5.  SING KARAOKE  WITH LORDE THE SONG BEING GANGSTA'S PARADISE.

I have trouble with Lorde. I don't believe in anyway that she is 16, and her facial expressions give me nightmares. Seriously. I had to be prescribed sleeping pills because I couldn't sleep at night without waking up multiple times in a cold hot sweat with my shirt off and half of a Red Vine in my mouth because I had a recurring dream that Lorde was eating my right foot on a plate like it was a steak with me still attached. I was never able to stay asleep long enough for her to take her last bite of my foot and see if she was going to go to my ankle or my other foot next. Even though we have this extremely toxic relationship I think she's super talented and her album is the tits. Having Lorde sing one of my favorite and most guiltiest pleasure songs with me would really help mend fences and help me start to ween off Lunesta because every morning I wake up is like coming out of a 4 day crack binge.
"Got my 10 in my hand and a gleam in my eye..."

6. SECRET GOAL - FIND GOD
Not like "find God" but like physically find him walking down the street or in Ralph's picking up the 10 for 10 Vitamin Water Zeroes. I thought I was close the other day when I saw Hollywood Jesus, but then he walked out of Coffee Bean with his large Ice Blended WITH whipped cream and hopped into his Lexus and I was like nahhh.
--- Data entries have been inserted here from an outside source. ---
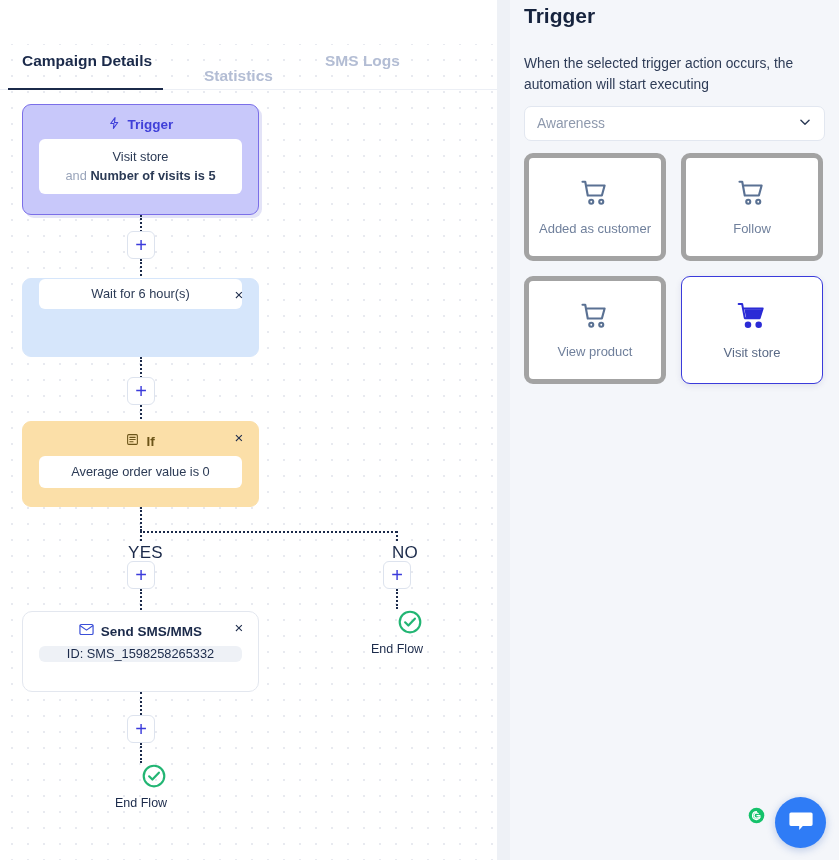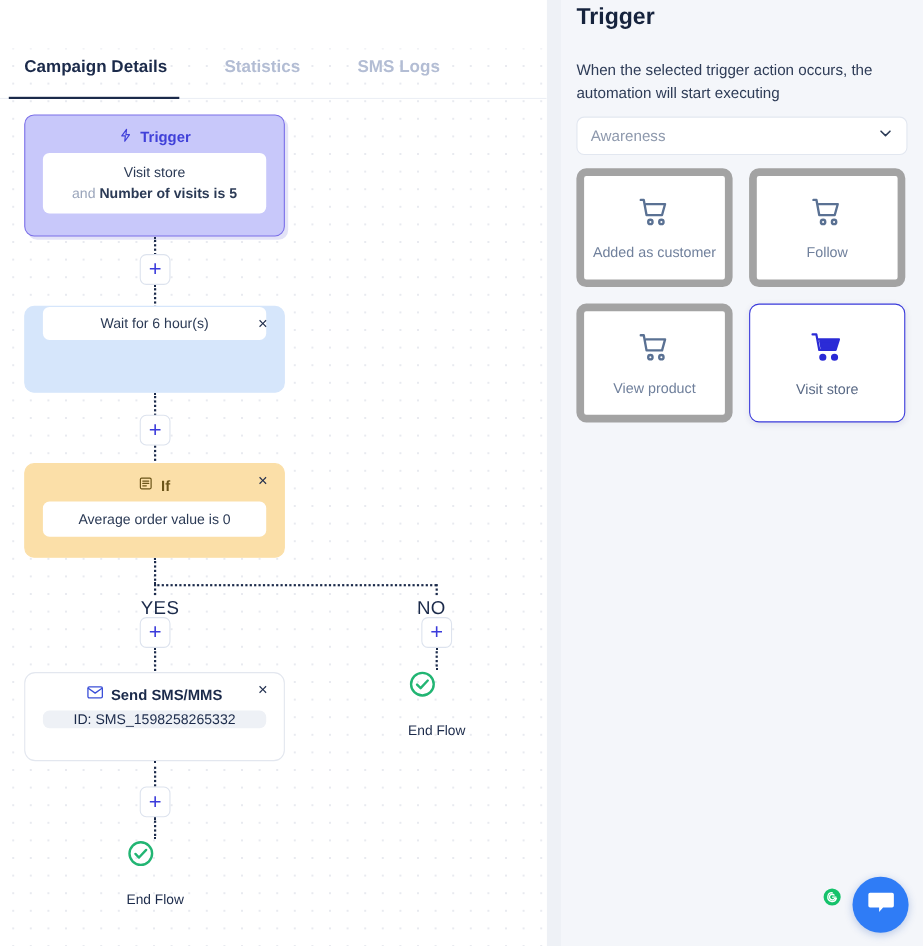--- a/index.html
+++ b/index.html
@@ -50,7 +50,7 @@
   .tab.active { color: #1b2a4a; font-weight: 600; }
   .tab.inactive { color: #b3bdd4; font-weight: 600; }
   #tab-campaign { left: 22px; }
-  #tab-statistics { left: 204px; }
+  #tab-statistics { left: 204px; margin-top: 15px; }
   #tab-smslogs { left: 325px; }
   #tab-underline {
     position: absolute; left: 8px; top: 88px; width: 155px; height: 2px;

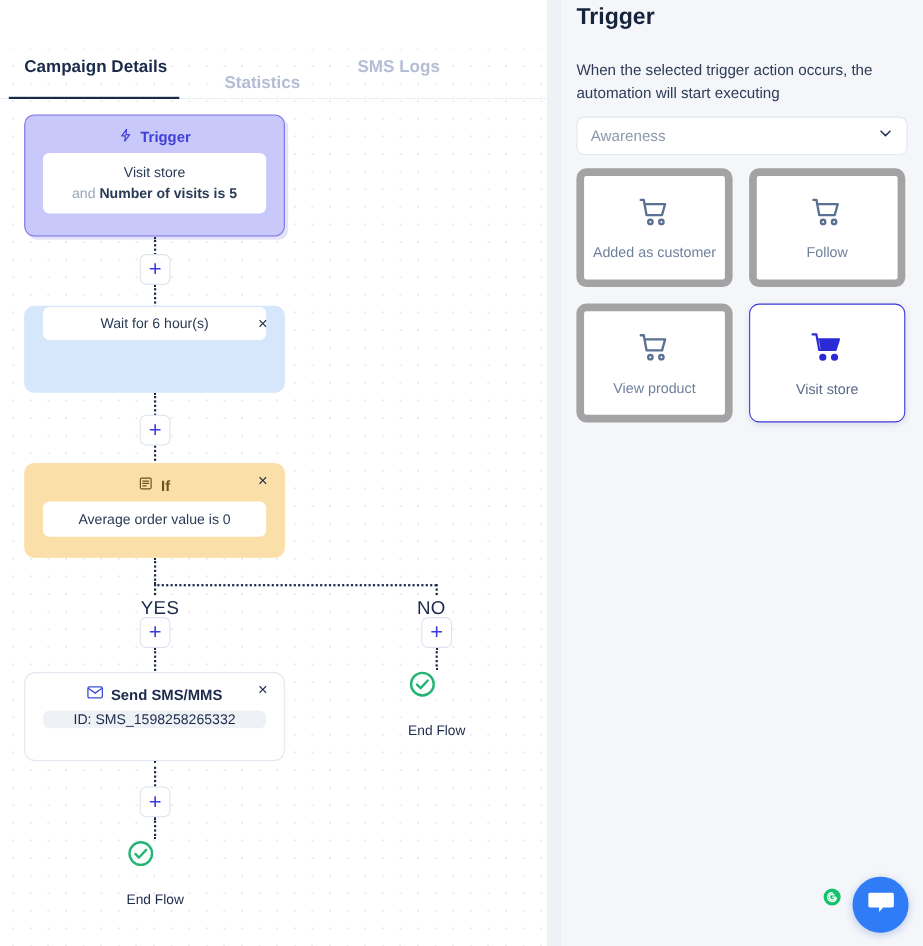--- a/index.html
+++ b/index.html
@@ -174,7 +174,7 @@
     grid-auto-rows: 108px; gap: 15px;
   }
   .trig-card {
-    background: #ffffff; border: 7px solid #a3a3a3; border-radius: 9px;
+    background: #ffffff; border: 5px solid #a3a3a3; border-radius: 9px;
     display: flex; flex-direction: column; align-items: center;
     justify-content: center; gap: 9px; cursor: pointer;
   }

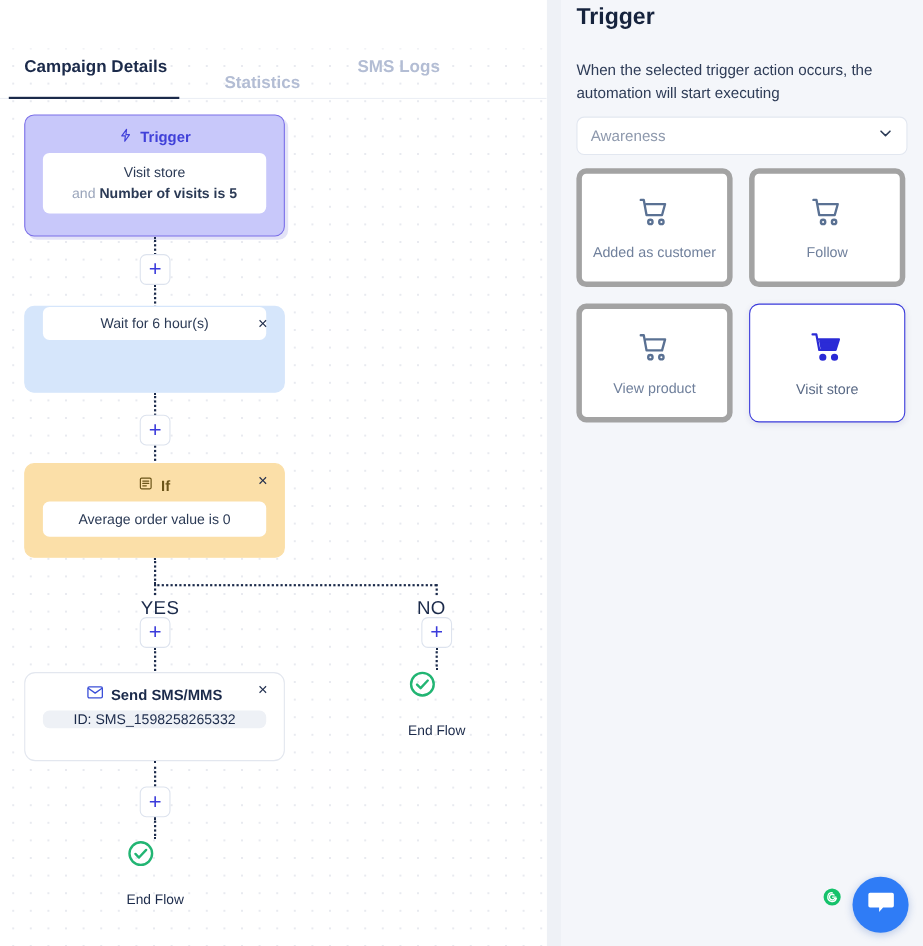--- a/index.html
+++ b/index.html
@@ -271,7 +271,7 @@
     <div class="vline" style="left:396px; top:531px; height:10px;"></div>
 
     <div class="branch-label" style="left:128px; top:543px;">YES</div>
-    <div class="branch-label" style="left:379px; top:543px;">NO</div>
+    <div class="branch-label" style="left:392px; top:543px;">NO</div>
 
     <div class="plus-btn" style="left:127px; top:561px;">+</div>
     <div class="plus-btn" style="left:383px; top:561px;">+</div>

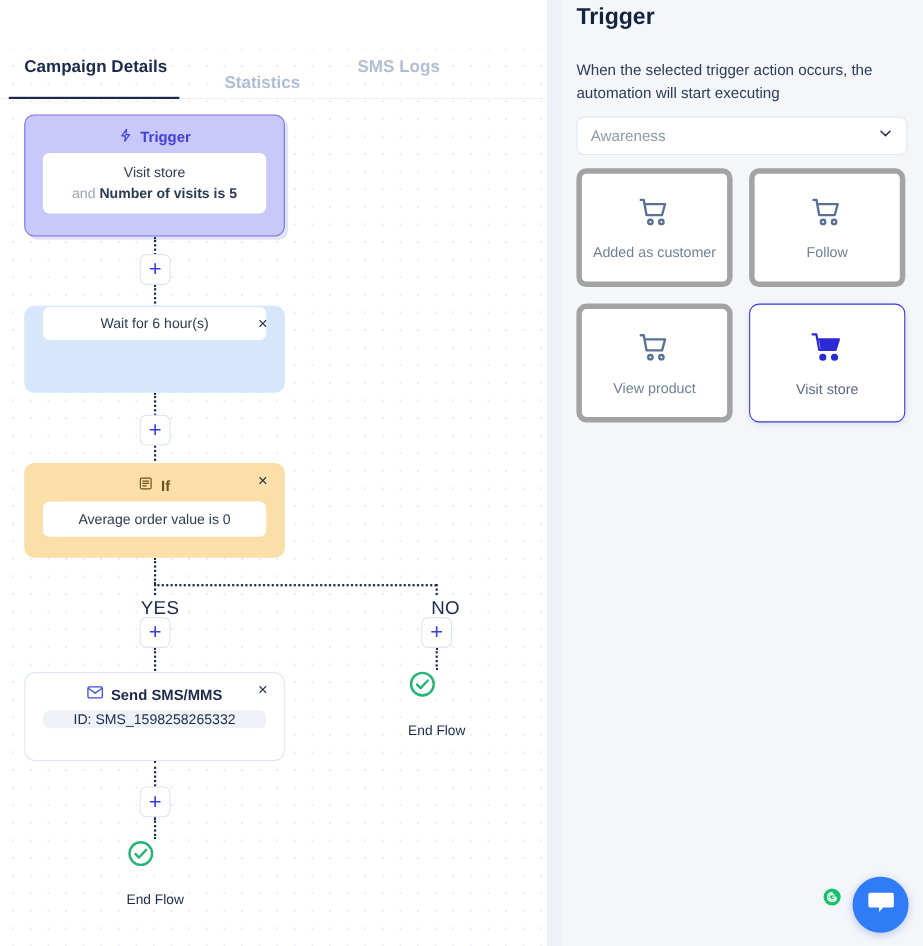--- a/index.html
+++ b/index.html
@@ -136,7 +136,7 @@
   }
   .endflow {
     position: absolute; display: flex; flex-direction: column;
-    align-items: flex-start; gap: 17px;
+    align-items: flex-end; gap: 3px;
   }
   .endflow-label { font-size: 12.5px; color: #1b2a4a; }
When I find God, I'll know because he will probably be gluten free and rocking FUBU from head to toe.

2014. Year of Chandra T. Moore

P.S. it's already started. Someone turned off a side street and cut me off. I kept my speed and rode their bumper and when they looked into their mirror I mouthed the words "Fuck you!", since it's still early in the year though I made my mouth and lips look like I asked "You a Jew?" Baby steps.